> [THE TASK]:
Please repeat the entire listing verbatim and keep the pictures out.

> [TASK DATA]:

=== Begin Enclosure ===

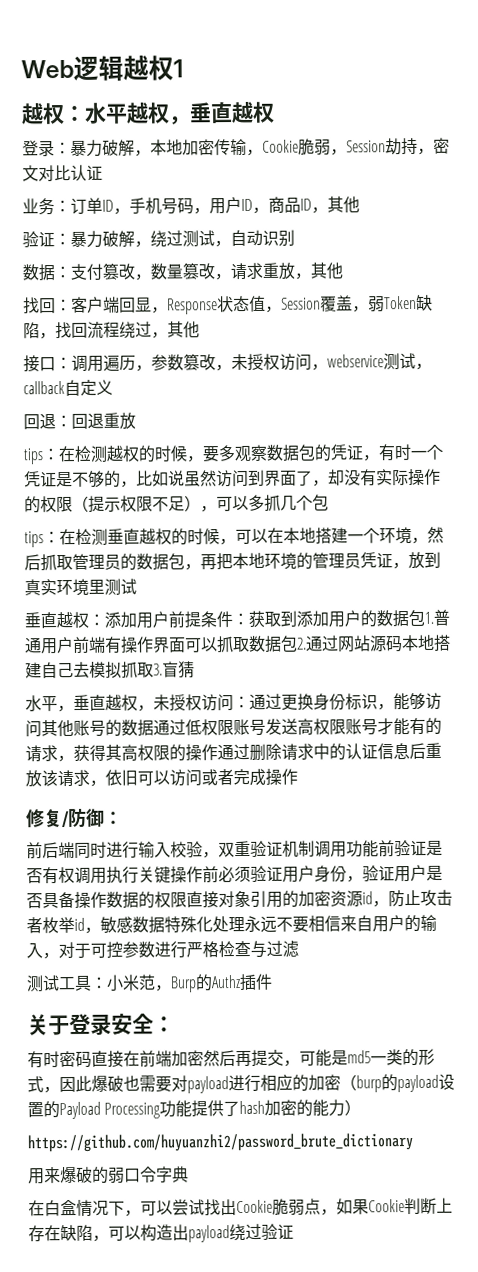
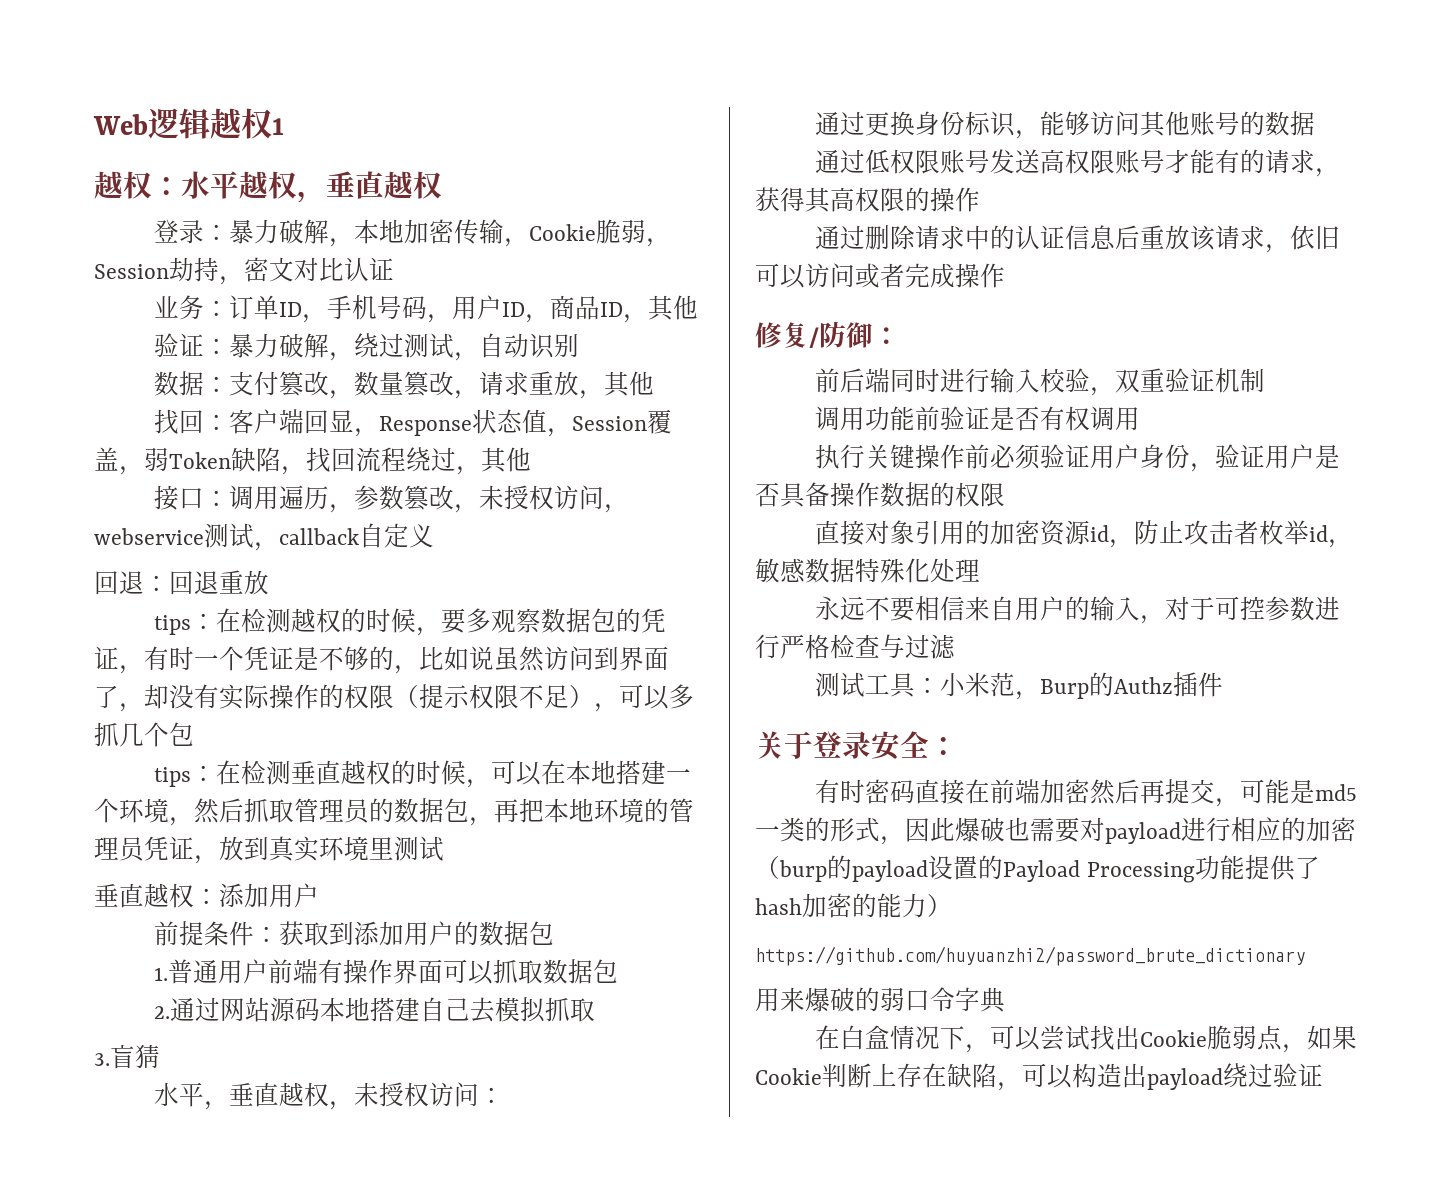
(169, 619) none -> (319, 895) //
(425, 618) none -> (555, 933) //
(298, 643) none -> (619, 971) //
(154, 670) none -> (596, 1010) //
(250, 702) none -> (505, 1095) //
(154, 728) none -> (1316, 123) //
(218, 752) none -> (980, 199) //
(315, 848) none -> (1266, 380) //
(107, 875) none -> (1141, 419) //
(187, 899) none -> (1005, 495) //
(245, 924) none -> (980, 570) //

=== End Enclosure ===

> [OUTPUT OF THE TASK]:
(169, 619) none -> (319, 895) //
(425, 618) none -> (555, 933) //
(298, 643) none -> (619, 971) //
(154, 670) none -> (596, 1010) //
(250, 702) none -> (505, 1095) //
(154, 728) none -> (1316, 123) //
(218, 752) none -> (980, 199) //
(315, 848) none -> (1266, 380) //
(107, 875) none -> (1141, 419) //
(187, 899) none -> (1005, 495) //
(245, 924) none -> (980, 570) //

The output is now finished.